Friday, June 7, 2013

Fear + Avoidance + Reflection + Courage = Compassion

My colleague, Anna Reisman, a practicing internist and talented writer,  published a touching,  revealing and instructive New York Times blog post that demonstrates the value of reflective practice. See: The Death House

Anna writes movingly about her angst and ambivlance about visiting one of her patients at an inpatient hospice. Her ambivalence is rooted in her fears and anxieties about what she might experience during her visit, imagining suffering, sadness, hopelessness and a heavy dose of death (.."a steady line of hearses idling in the parking lot like taxis at a train station"..). Her avoidance is also linked, she reveals, to concerns that her patient will be suffering or too ill to acknowledge her presence, and she shares her worries that she will not know what to say to family members who may be present at his bedside. I would guess that most, if not all,  caring and compassionate clinicians harbor similar feelings....I know I have had these fears and anxieties when I was clinically active and had patients who were dying. However, Anna also feels a strong desire to visit her patient to pay her respects and provide some measure of comfort to the patient or his family. So, she wills herself to visit the hospice, where she is pleasantly suprised to find a homey, supportive and even healing environment, and, most importantly, a patient who is grateful for her presence. I was deeply moved by her prose.
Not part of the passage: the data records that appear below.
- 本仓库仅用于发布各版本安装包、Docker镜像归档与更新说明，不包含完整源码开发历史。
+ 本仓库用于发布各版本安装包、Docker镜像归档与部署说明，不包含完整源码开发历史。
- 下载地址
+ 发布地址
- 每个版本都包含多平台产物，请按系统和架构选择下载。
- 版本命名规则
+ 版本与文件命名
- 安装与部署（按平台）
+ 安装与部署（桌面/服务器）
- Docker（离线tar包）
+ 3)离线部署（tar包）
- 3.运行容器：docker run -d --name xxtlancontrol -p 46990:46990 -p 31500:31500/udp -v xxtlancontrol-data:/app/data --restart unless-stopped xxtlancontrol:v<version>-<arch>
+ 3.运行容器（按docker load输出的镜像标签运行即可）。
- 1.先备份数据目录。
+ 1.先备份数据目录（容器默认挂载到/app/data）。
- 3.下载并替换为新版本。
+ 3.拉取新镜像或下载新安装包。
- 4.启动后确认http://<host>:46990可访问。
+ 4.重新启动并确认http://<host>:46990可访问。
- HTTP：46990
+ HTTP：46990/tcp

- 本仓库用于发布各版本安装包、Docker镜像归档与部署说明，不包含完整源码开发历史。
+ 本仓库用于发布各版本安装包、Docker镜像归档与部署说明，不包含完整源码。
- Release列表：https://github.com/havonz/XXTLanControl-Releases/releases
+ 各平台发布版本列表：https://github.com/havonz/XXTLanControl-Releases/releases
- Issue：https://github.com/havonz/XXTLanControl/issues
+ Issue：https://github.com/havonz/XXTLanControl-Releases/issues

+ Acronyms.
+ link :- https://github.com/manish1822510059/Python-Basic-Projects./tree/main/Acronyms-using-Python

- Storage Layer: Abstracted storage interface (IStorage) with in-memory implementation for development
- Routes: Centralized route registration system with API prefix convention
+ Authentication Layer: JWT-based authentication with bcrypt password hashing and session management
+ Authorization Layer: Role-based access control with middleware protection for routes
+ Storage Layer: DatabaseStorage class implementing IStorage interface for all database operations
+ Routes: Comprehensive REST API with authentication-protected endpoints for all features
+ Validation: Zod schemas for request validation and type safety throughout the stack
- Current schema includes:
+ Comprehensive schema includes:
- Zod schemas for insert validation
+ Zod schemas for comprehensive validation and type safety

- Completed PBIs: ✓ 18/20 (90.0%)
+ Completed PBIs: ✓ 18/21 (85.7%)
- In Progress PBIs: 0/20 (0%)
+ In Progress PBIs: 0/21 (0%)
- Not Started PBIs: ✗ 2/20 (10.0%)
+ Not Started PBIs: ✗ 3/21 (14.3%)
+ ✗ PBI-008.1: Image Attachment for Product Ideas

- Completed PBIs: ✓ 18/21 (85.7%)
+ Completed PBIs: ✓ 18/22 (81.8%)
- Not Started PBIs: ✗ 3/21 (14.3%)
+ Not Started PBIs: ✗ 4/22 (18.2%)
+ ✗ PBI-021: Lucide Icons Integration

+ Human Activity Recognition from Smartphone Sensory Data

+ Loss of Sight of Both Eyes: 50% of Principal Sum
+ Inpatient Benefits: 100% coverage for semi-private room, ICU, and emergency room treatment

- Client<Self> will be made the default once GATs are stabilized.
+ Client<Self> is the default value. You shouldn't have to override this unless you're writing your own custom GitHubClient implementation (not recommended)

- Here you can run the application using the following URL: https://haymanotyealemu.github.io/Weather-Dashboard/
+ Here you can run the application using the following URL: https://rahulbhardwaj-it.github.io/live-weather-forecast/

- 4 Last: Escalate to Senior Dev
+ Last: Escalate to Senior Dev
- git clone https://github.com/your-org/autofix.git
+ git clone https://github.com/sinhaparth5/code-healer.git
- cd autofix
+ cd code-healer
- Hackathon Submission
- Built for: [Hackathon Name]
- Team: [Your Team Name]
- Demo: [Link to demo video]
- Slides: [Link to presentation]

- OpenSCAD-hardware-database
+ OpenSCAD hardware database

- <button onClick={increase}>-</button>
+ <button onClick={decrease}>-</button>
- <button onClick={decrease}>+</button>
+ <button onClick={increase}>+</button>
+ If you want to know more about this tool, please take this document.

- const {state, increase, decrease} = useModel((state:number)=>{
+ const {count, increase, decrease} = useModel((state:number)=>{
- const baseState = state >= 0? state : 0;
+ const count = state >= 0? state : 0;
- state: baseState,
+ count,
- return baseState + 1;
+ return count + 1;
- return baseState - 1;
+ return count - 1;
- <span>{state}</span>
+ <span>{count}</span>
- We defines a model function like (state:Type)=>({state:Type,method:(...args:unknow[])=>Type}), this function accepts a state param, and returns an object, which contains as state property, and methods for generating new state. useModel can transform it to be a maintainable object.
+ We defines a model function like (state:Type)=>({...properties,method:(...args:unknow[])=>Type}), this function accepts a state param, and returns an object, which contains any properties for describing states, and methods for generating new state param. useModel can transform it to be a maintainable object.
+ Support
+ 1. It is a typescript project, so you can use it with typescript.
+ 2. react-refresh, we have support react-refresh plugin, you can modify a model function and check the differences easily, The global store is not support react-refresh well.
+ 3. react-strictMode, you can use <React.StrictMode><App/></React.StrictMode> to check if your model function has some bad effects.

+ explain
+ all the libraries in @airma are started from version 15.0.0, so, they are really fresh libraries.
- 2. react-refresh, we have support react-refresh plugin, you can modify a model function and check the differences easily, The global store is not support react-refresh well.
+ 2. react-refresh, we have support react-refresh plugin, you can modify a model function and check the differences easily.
Anna's courage to share her inner thoughts and feelings in her blog is remarkable, and courageous. As you might expect, her post has stimulated many comments, and though most commend her for her compassion, there are also several posts that judge her harshly for having and sharing negative thoughts and feelings about the hospice. This is unfortuante, as I believe these critics are missing the point. The fears and worries that Anna reveals are ubiquitous among clinicians. These feelings often lead to avoidance of patients during the last stages of life, which is unfortunate for both patients and clinicians. Taking the time to reflect and acknowledge  the feelings, in a non-self punitive way, is a step towards challenging them and summoning the courage to confront them. The result is often highly rewarding, and, hopefully,  reinforcing.

I hope Anna's post will stimulate others to be mindful and perhaps help them free up their inner capacities for empathy and compassion.